Video: Autism early detection

By Robert Bazell Chief science and health correspondent
NBC News
updated 7/13/2004 7:50:40 PM ET 2004-07-13T23:50:40

As David Melugin watches anxiously through a one-way mirror, his wife Heather takes part in a behavioral test to determine whether their 16-month-old daughter, Amy, has autism.

The Melugins know all about autism, a brain disorder that leaves children unable to form normal relations.  Their six-year-old son Joe was diagnosed when he was three. Their second son, Ben, does not have it the disorder, but they worry about Amy. 

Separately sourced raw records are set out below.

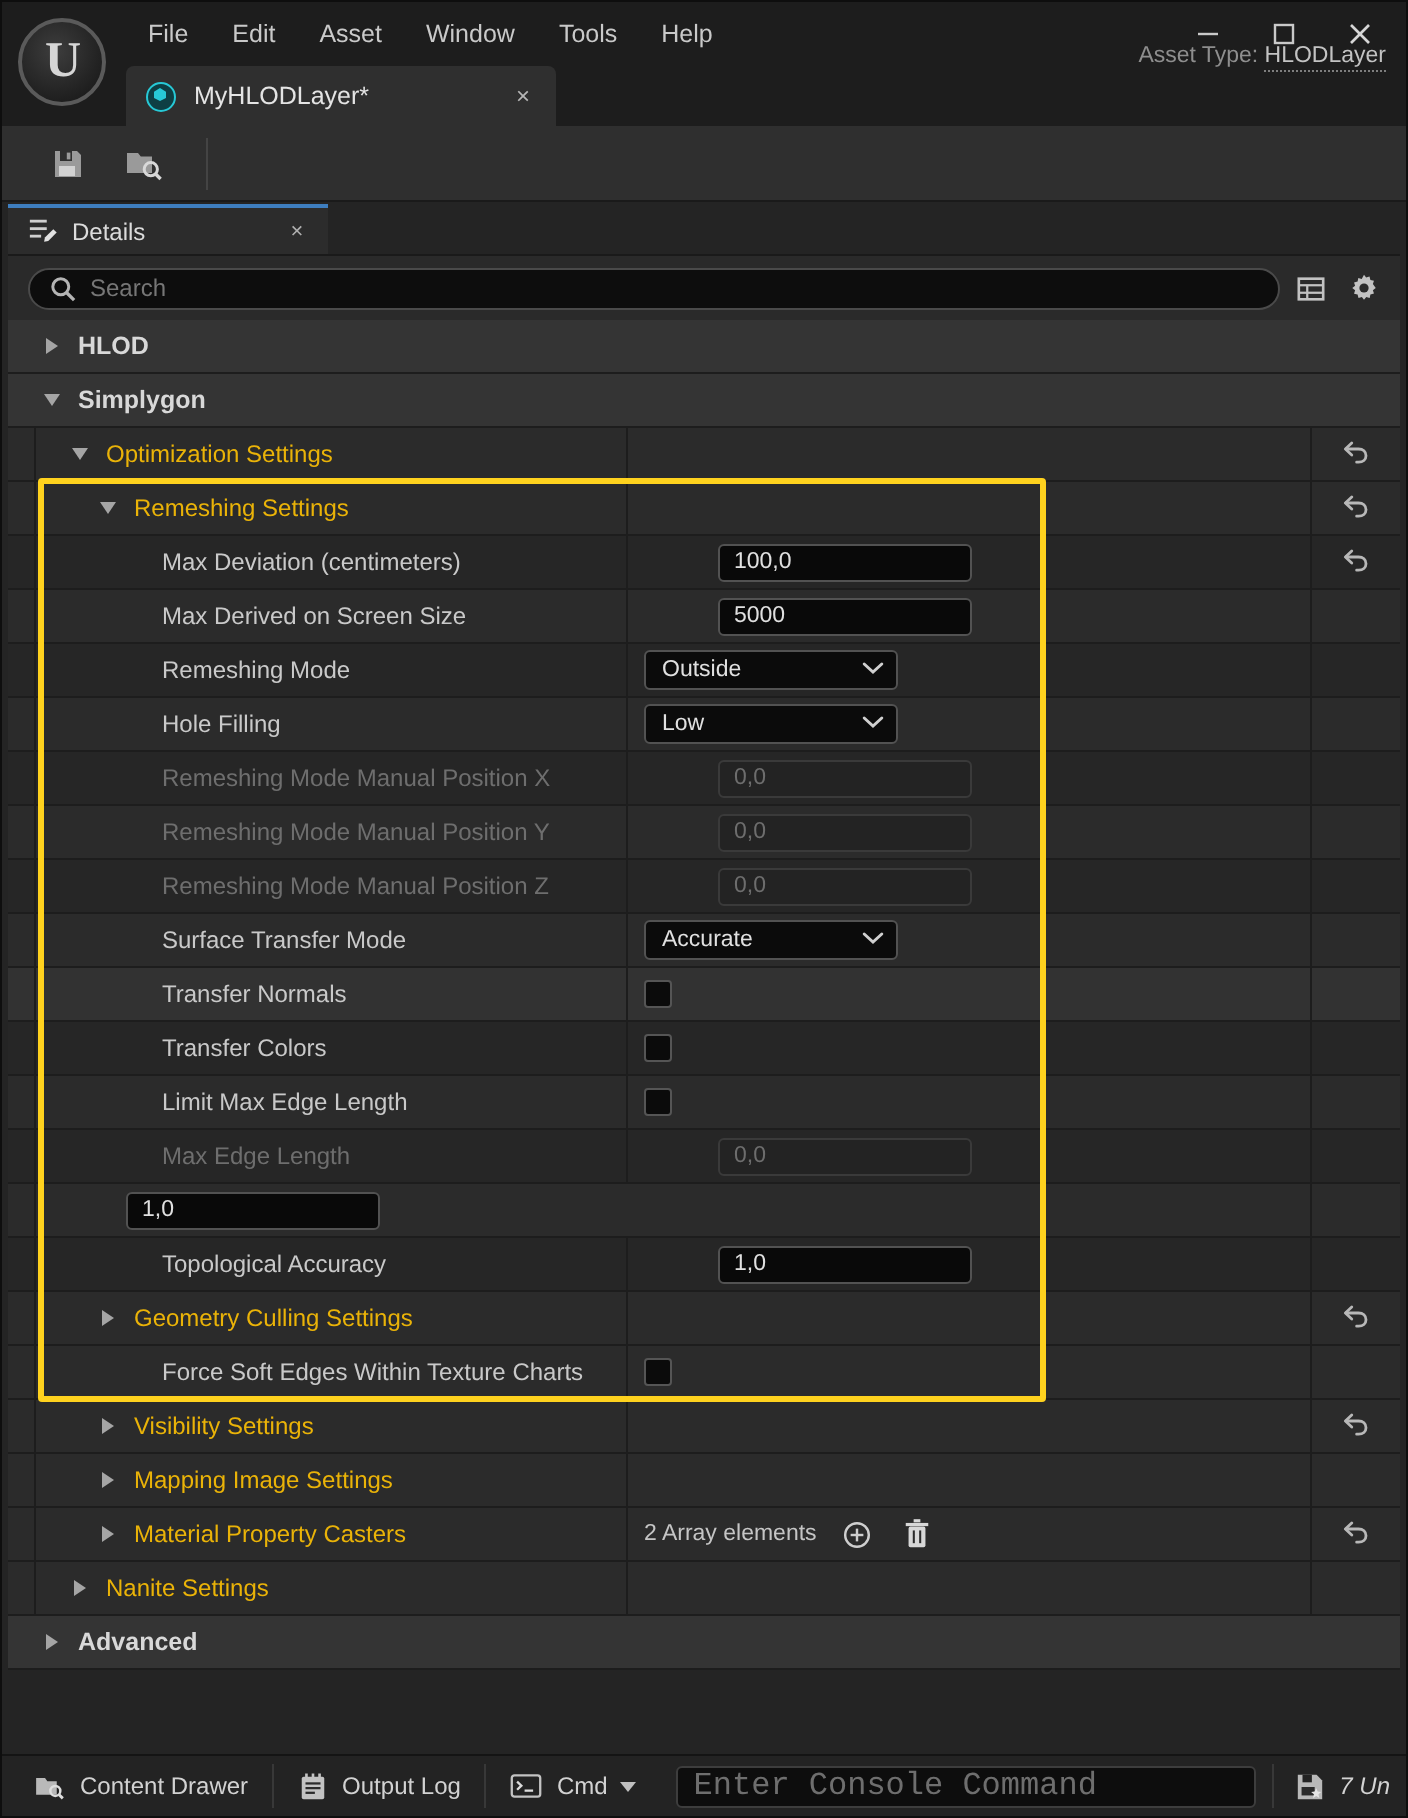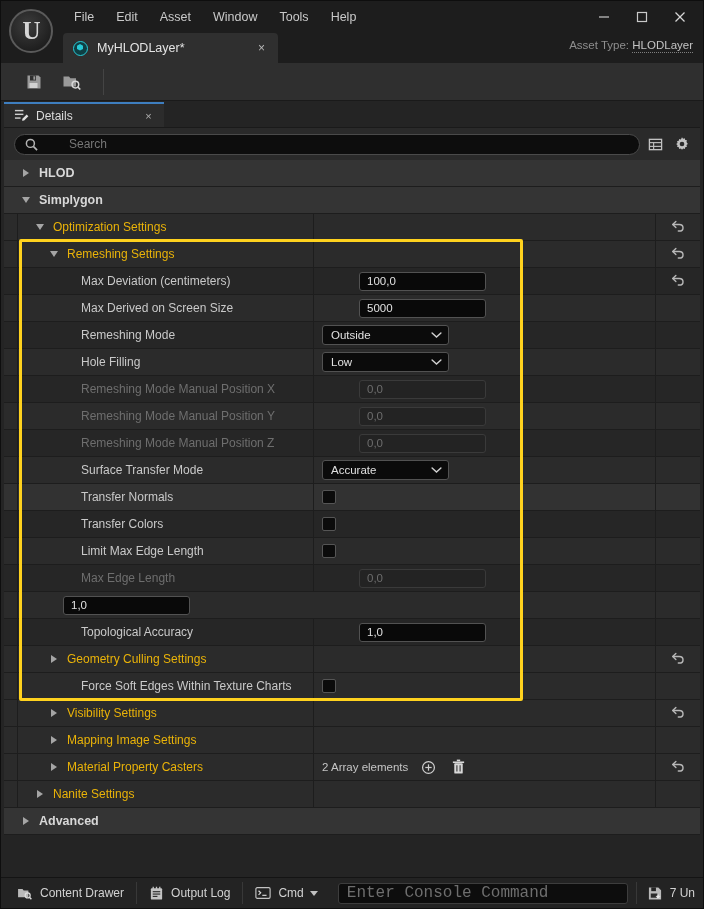--- a/index.html
+++ b/index.html
@@ -68,7 +68,7 @@
   .wc svg { display:block; }
 
   .asset-type {
-    position: absolute; right: 10px; top: 38px;
+    position: absolute; right: 10px; top: 21px;
     font-size: 11.5px; color: #8e8e8e;
   }
   .asset-type .link {

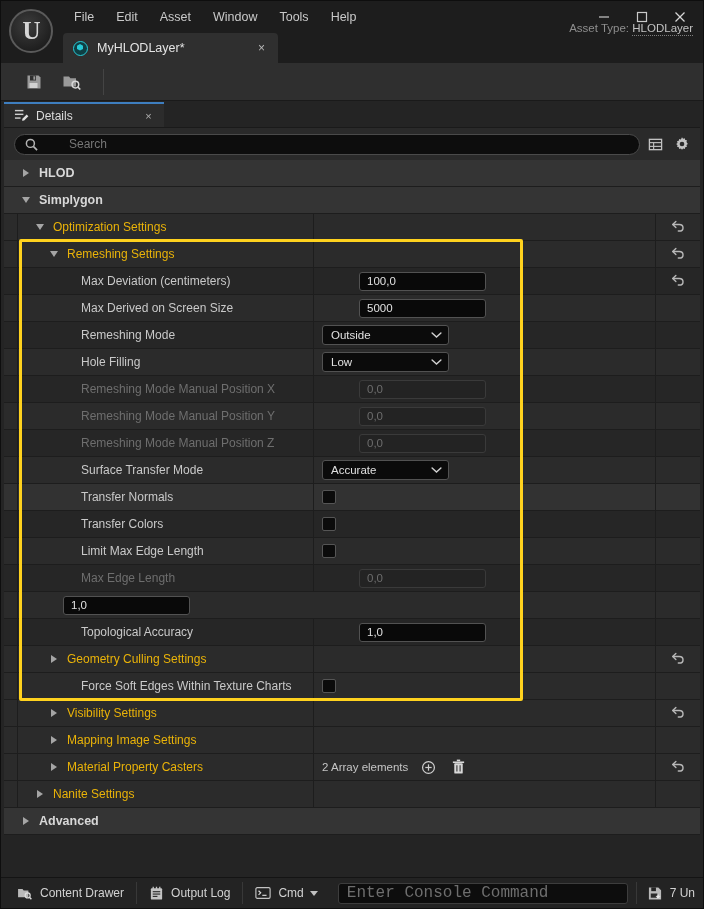--- a/index.html
+++ b/index.html
@@ -179,7 +179,6 @@
     display: flex; align-items: center;
     padding: 0 10px;
     cursor: text;
-    gap: 24px;
   }
   .search-ph {
     font-size: 12px; color: #767676; margin-left: 7px;

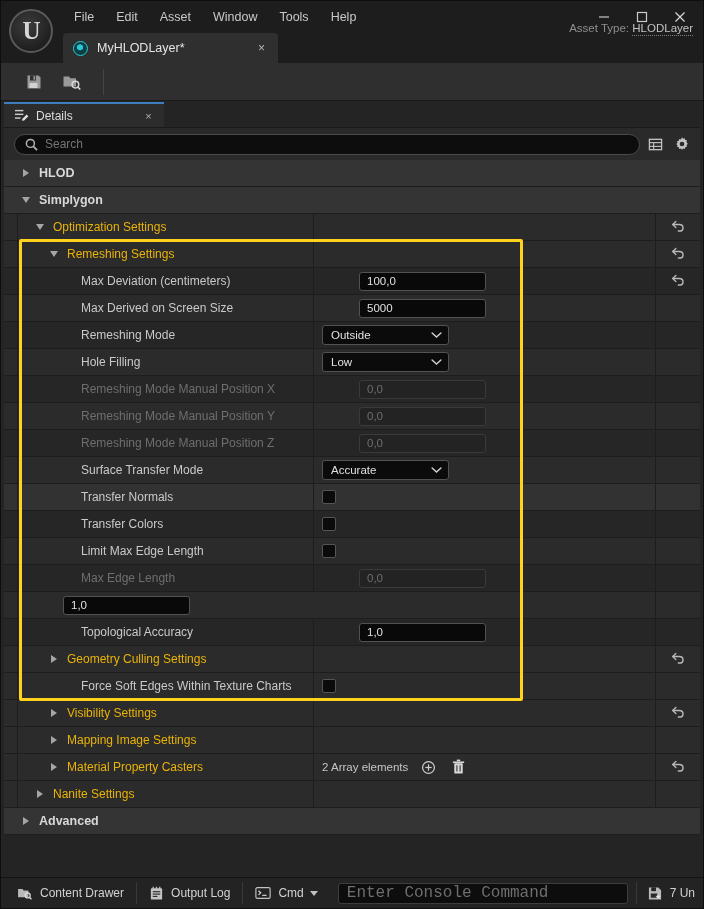--- a/index.html
+++ b/index.html
@@ -352,6 +352,7 @@
     padding-right: 2px;
     overflow: hidden;
     max-width: 78px;
+    font-style: italic;
   }
   .chev {
     width: 0; height: 0;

"Every time we have to go in for a checkup … I worry, is everything going to be OK?" says Heather.

Autism can range from mild to severe. Many scientists now believe that if a child does have autism, early intervention through intensive interactions with adults can help some children improve over time.

Experts estimate about one out of 250 children born in the United States has some degree of autism. There is a genetic component because the risk increases to about one in 25 if the child has a brother or sister with the condition.

Dr. Rebecca Landa, a speech pathologist at the Kennedy Krieger Institute in Baltimore, checked Amy's responses to various situations. "By 12 months, they really should be communicating through all sorts of gestures. They should be waving 'bye bye' and starting to point and understanding very clearly," says Landa.

A typical child interacts with his mother, while a child who is autistic pays little attention.  Often a baby can seem normal at birth, but then show symptoms after only a few months.

"Any loss of skills that parents notice, that stay around for more than a week, parents should definitely talk to their doctor about it," says Landa.

As for Amy, she seems free of symptoms. But her parents are taking no chances, knowing all too well that the earlier autism is diagnosed, the more likely intervention can improve the child's life.